=== PROBLEM REQUIREMENTS ===
Find the word "center" below. Copy each line that has it.

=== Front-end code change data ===
____
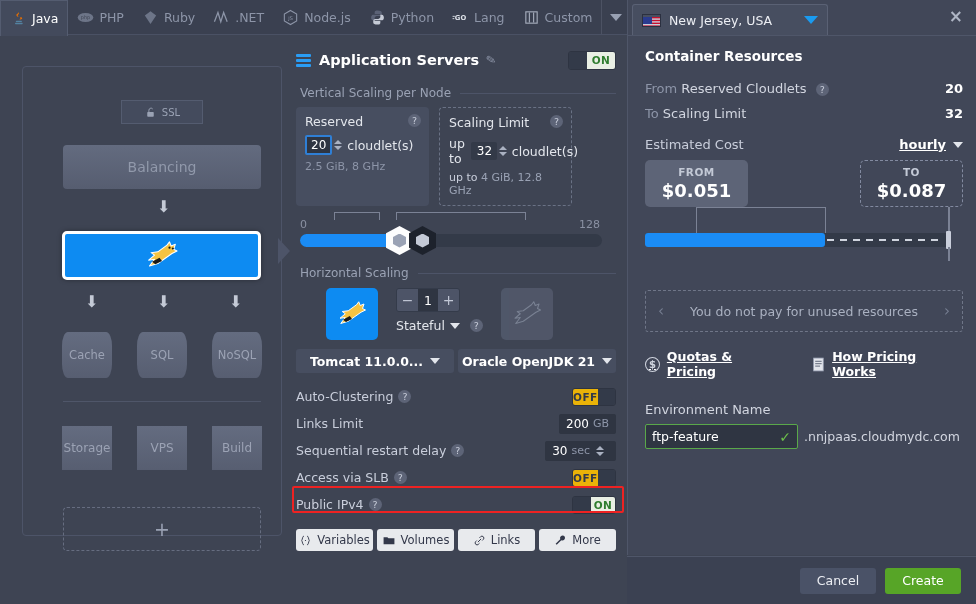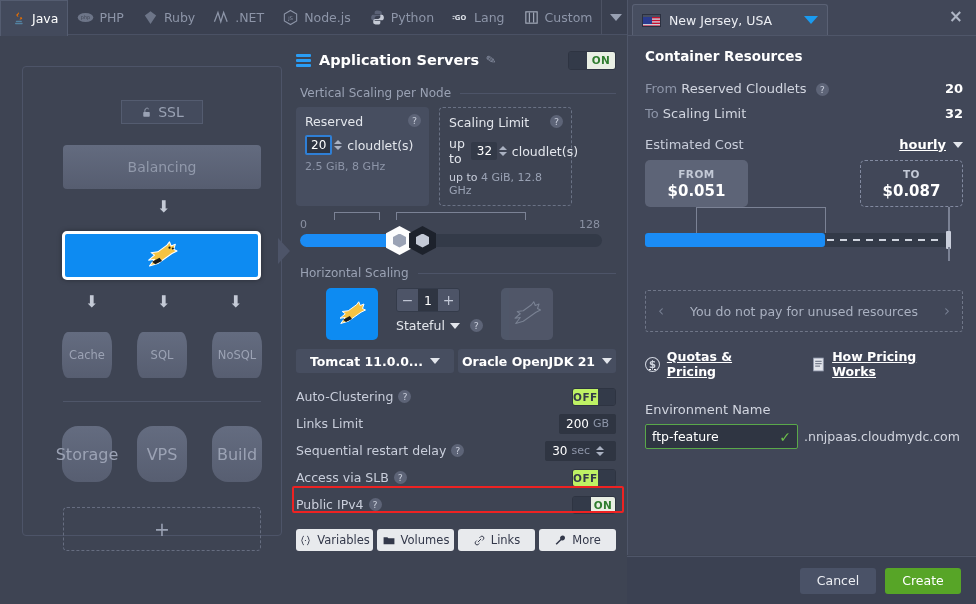--- a/index.html
+++ b/index.html
@@ -59,7 +59,7 @@
     position: absolute; left: 111px; top: 54px; width: 82px; height: 24px;
     background: #444b5d; border: 1px solid #545c70; border-radius: 0;
     display: flex; align-items: center; justify-content: center; gap: 5px;
-    font-size: 14px; color: #9aa2b4; z-index: 3; cursor: pointer;
+    font-size: 10px; color: #9aa2b4; z-index: 3; cursor: pointer;
   }
   .node-box {
     background: #5a6173; border-radius: 4px;

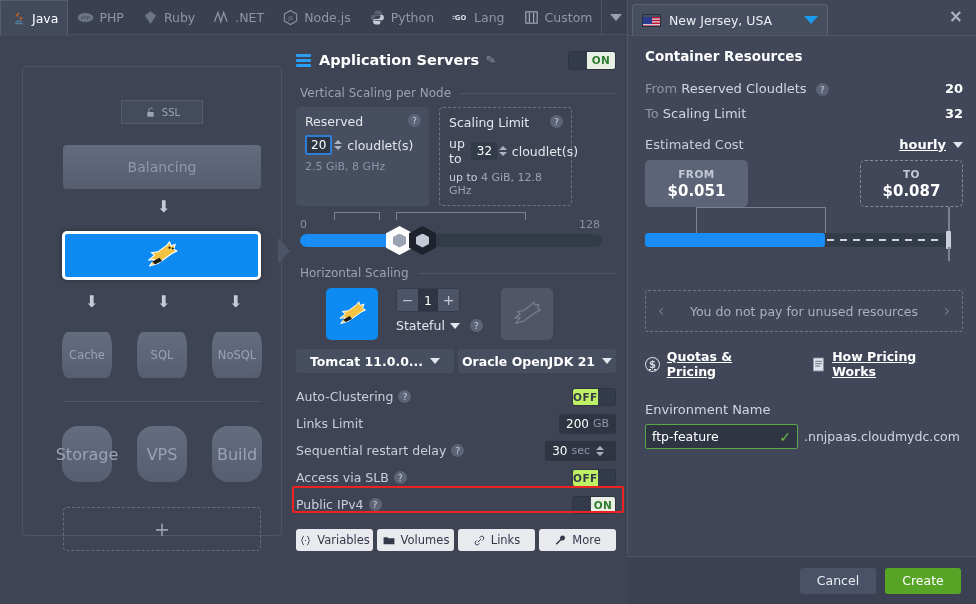--- a/index.html
+++ b/index.html
@@ -289,7 +289,7 @@
   .cost-card.to { right:0; border:1px dashed #7c melhor; }
   .cost-card.to { border:1px dashed #828aa0; }
   .cost-card .cap { font-size:10.5px; font-weight:bold; color:#c3c9d6; letter-spacing:.5px;}
-  .cost-card .amt { font-size:15px; font-weight:bold; color:#fff; margin-top:2px; }
+  .cost-card .amt { font-size:18px; font-weight:bold; color:#fff; margin-top:2px; }
   .cost-track {
     position:absolute; left:0; top:73px; width:306px; height:14px;
     background:#333a48; border-radius:3px;

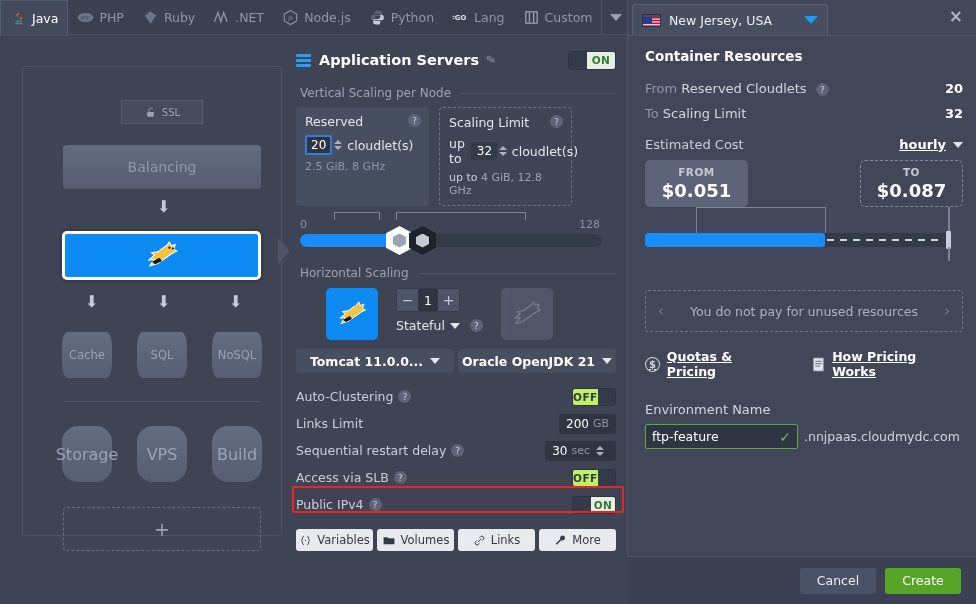--- a/index.html
+++ b/index.html
@@ -128,7 +128,7 @@
                  font-size: 10.5px; font-weight: bold; letter-spacing:.5px; }
   .toggle.on .lbl { background: #e9efe4; color: #2f7d2f; }
   .toggle.off { flex-direction: row-reverse; }
-  .toggle.off .lbl { background: #bef264; color: #333a49; }
+  .toggle.off .lbl { background: #eab308; color: #333a49; }
   .toggle.small { width: 44px; height: 18px; }
 
   .sec-label {

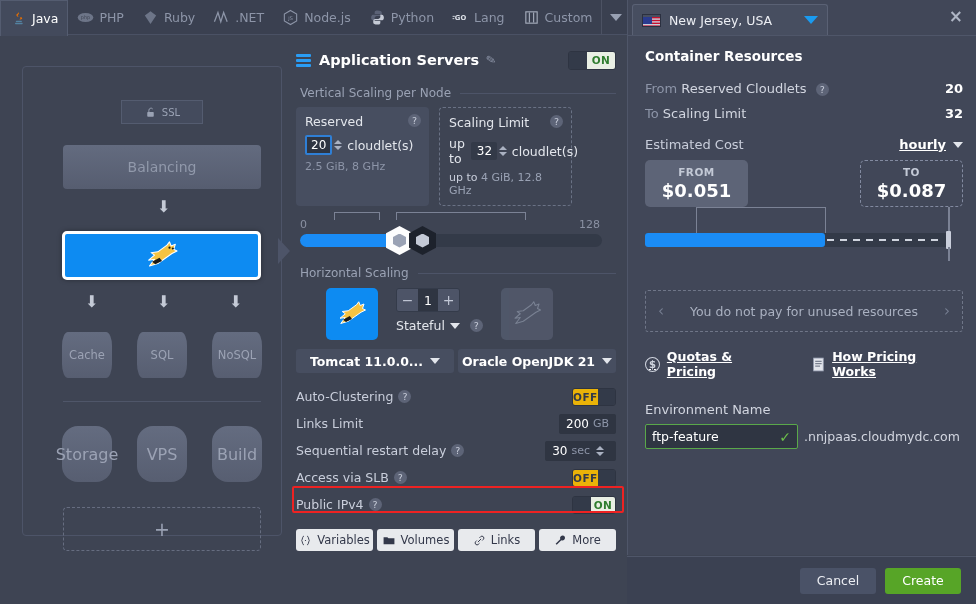--- a/index.html
+++ b/index.html
@@ -93,11 +93,11 @@
   .svcrow { position: absolute; left: 52px; top: 380px; width: 200px;
             display: flex; justify-content: space-between; }
   .svc {
-    width: 50px; height: 56px;
+    width: 50px; height: 44px;
     background: linear-gradient(#646c80,#575e71);
-    border-radius: 16px;
+    border-radius: 0;
     display:flex; align-items:center; justify-content:center;
-    color:#9ba2b4; font-size: 16px;
+    color:#9ba2b4; font-size: 12px;
   }
   .addbox {
     position: absolute; left: 53px; top: 461px; width: 198px; height: 44px;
____
=== REPLY ===
     display: flex; align-items: center; justify-content: center; gap: 5px;
     display:flex; align-items:center; justify-content:center;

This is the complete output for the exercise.